Rivet analyses
Tests of QCD Factorisation in the diffractive production of dijets in deep-inelastic scattering and photoproduction at HERA
Experiment: H1 (HERA)
Inspire ID: 746380
Status: UNVALIDATED
Authors: - Christine O. Rasmussen - Ilkka Helenius
References: - Eur. Phys.

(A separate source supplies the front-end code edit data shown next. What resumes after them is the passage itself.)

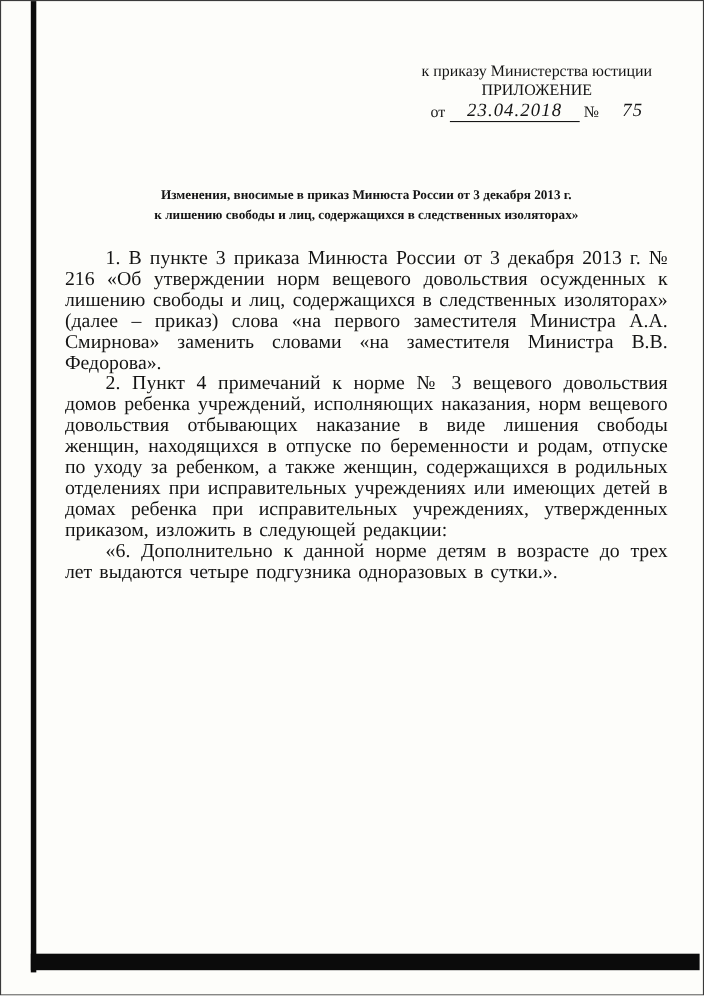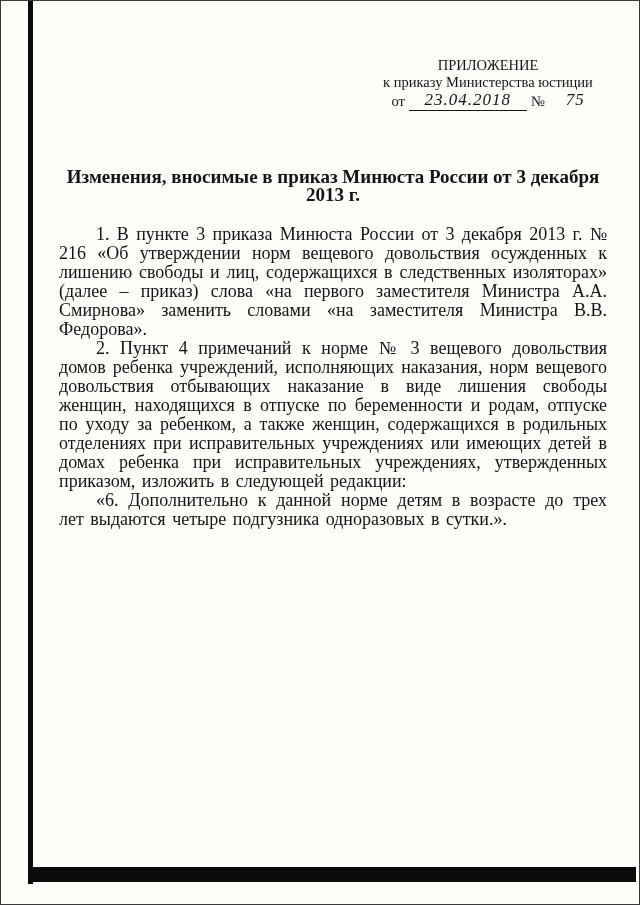"ПРИЛОЖЕНИЕ" div { order: before "к приказу Министерства юстиции" -> after "к приказу Министерства юстиции" }
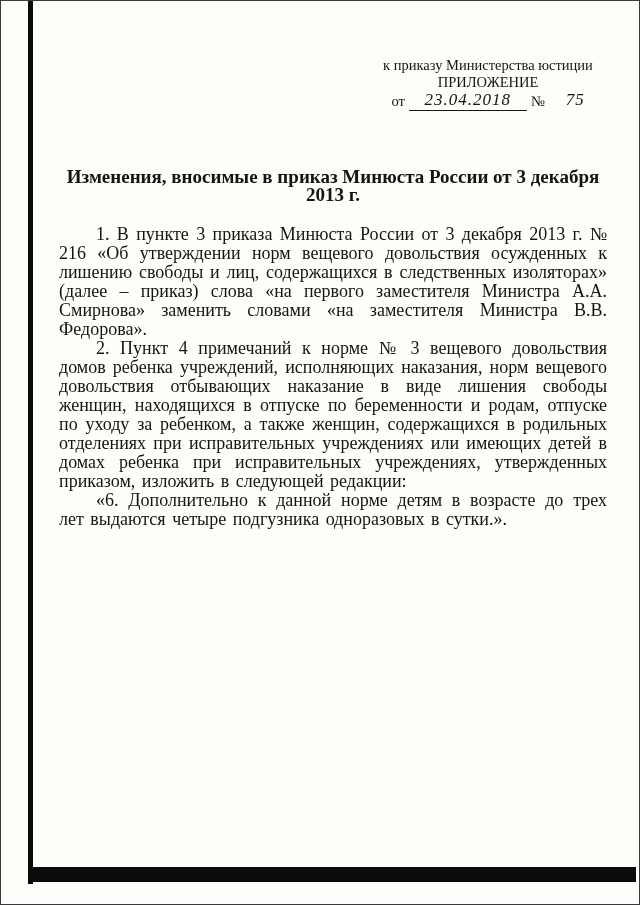"Изменения, вносимые в приказ Минюста" .title { font-size: 19px -> 12px }
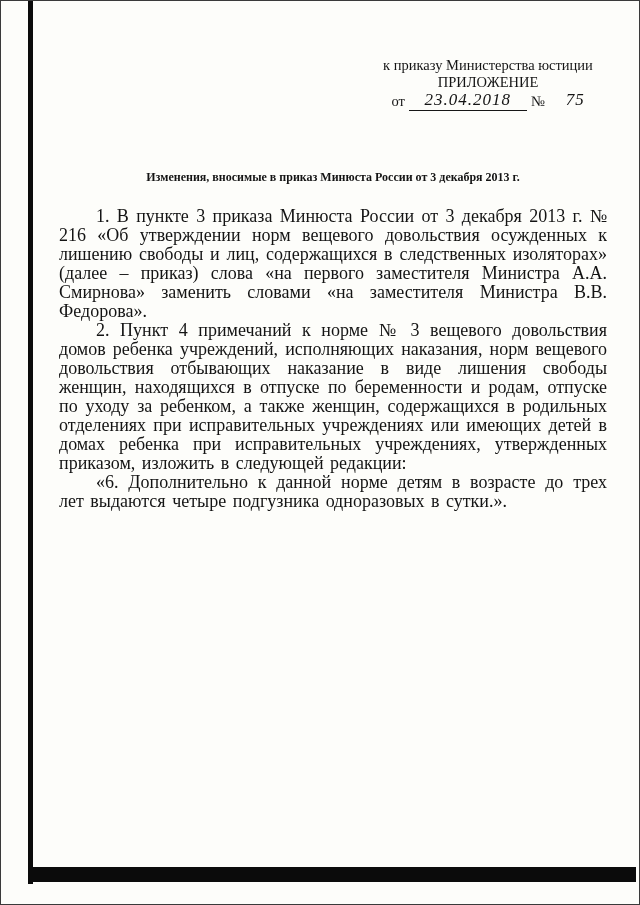"к лишению свободы и лиц," div { html: none -> <div>к лишению свободы и лиц, содержащихся в следственных изоляторах»</div> }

J. C51 (2007) 549 - arXiv: hep-ex/0703022
Beams: p+ e+
Beam energies: (820.0, 27.5)GeV
Run details: - 820 GeV protons colliding with 27.5 GeV positrons; Diffractive photoproduction of dijets; Jet ET > 4 GeV;
H1 diffractive jets from proton–positron collisions at beam energies of 820~GeV and 27.5~GeV. Measurements are presented of differential dijet cross sections in diffractive photoproduction (Q2 < 0.01 GeV2) and deep-inelastic scattering processes (DIS, 4 < Q2 < 80 GeV2). The event topology is given by ep → eXY, in which the system X, containing at least two jets, is separated from a leading low-mass proton remnant system Y by a large rapidity gap.
Source
code:H1_2007_I746380.cc
// -*- C++ -*-
#include "Rivet/Analysis.hh"
#include "Rivet/Projections/Beam.hh"
#include "Rivet/Projections/FinalState.hh"
#include "Rivet/Projections/DISKinematics.hh"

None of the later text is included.